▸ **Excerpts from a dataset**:
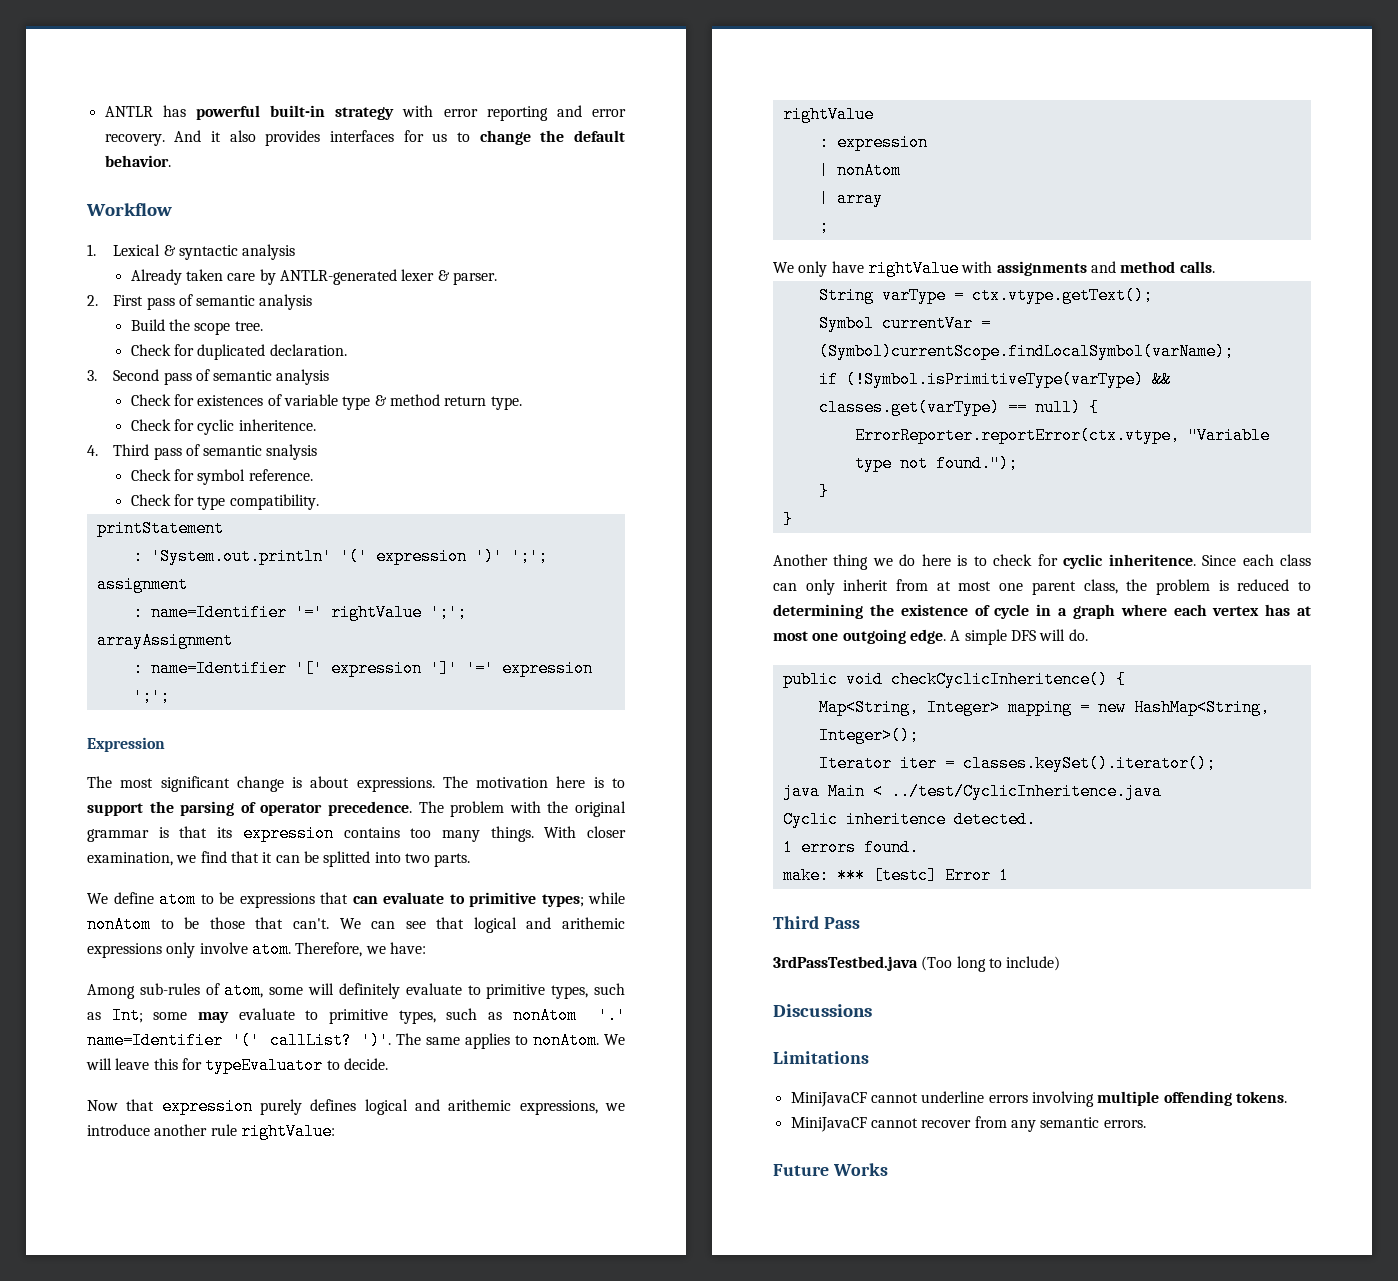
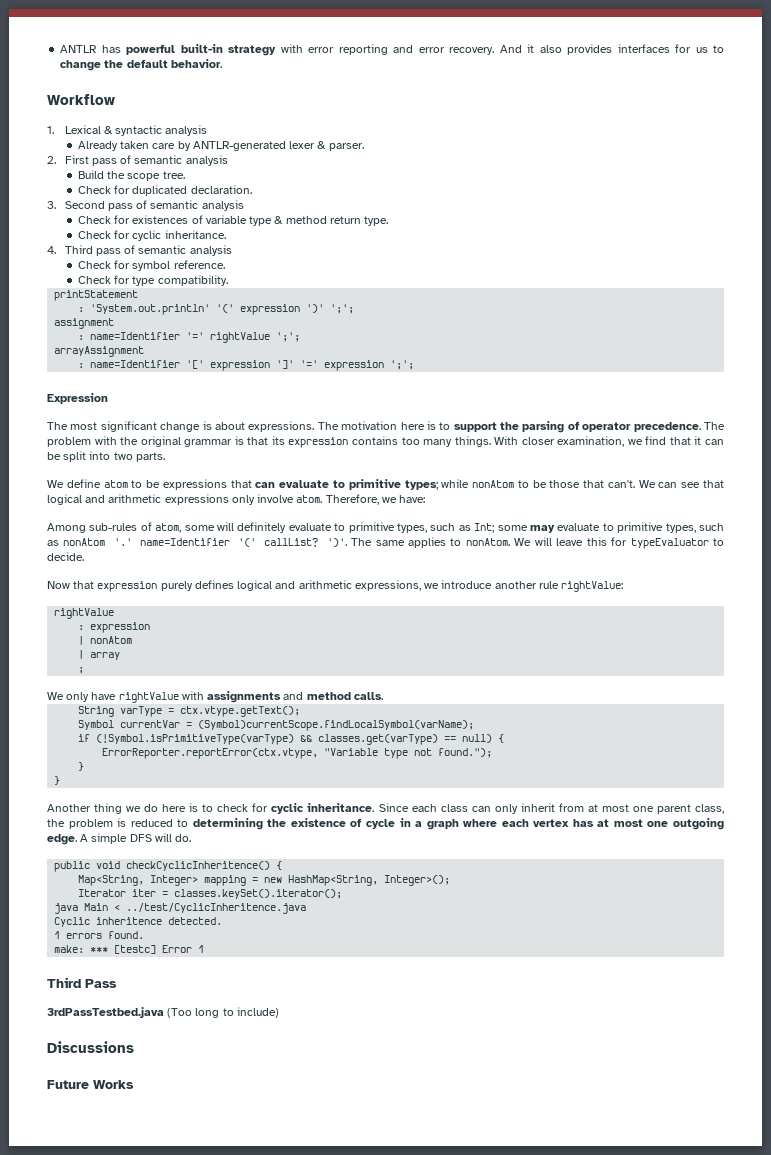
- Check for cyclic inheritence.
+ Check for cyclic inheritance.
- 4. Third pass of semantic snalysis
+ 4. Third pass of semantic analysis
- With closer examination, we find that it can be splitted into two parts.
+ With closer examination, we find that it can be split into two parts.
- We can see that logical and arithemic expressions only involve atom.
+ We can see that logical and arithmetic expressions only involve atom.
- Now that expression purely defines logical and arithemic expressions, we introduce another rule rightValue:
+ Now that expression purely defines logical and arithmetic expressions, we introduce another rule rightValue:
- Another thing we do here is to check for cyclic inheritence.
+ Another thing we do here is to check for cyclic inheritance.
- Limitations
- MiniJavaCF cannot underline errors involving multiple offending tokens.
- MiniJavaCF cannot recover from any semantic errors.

▸ **Work item**: Produce an exact repeat of the lines from the one containing "- We can see" through the last line of the data, and nothing more.

▸ **Result below**:
- We can see that logical and arithemic expressions only involve atom.
+ We can see that logical and arithmetic expressions only involve atom.
- Now that expression purely defines logical and arithemic expressions, we introduce another rule rightValue:
+ Now that expression purely defines logical and arithmetic expressions, we introduce another rule rightValue:
- Another thing we do here is to check for cyclic inheritence.
+ Another thing we do here is to check for cyclic inheritance.
- Limitations
- MiniJavaCF cannot underline errors involving multiple offending tokens.
- MiniJavaCF cannot recover from any semantic errors.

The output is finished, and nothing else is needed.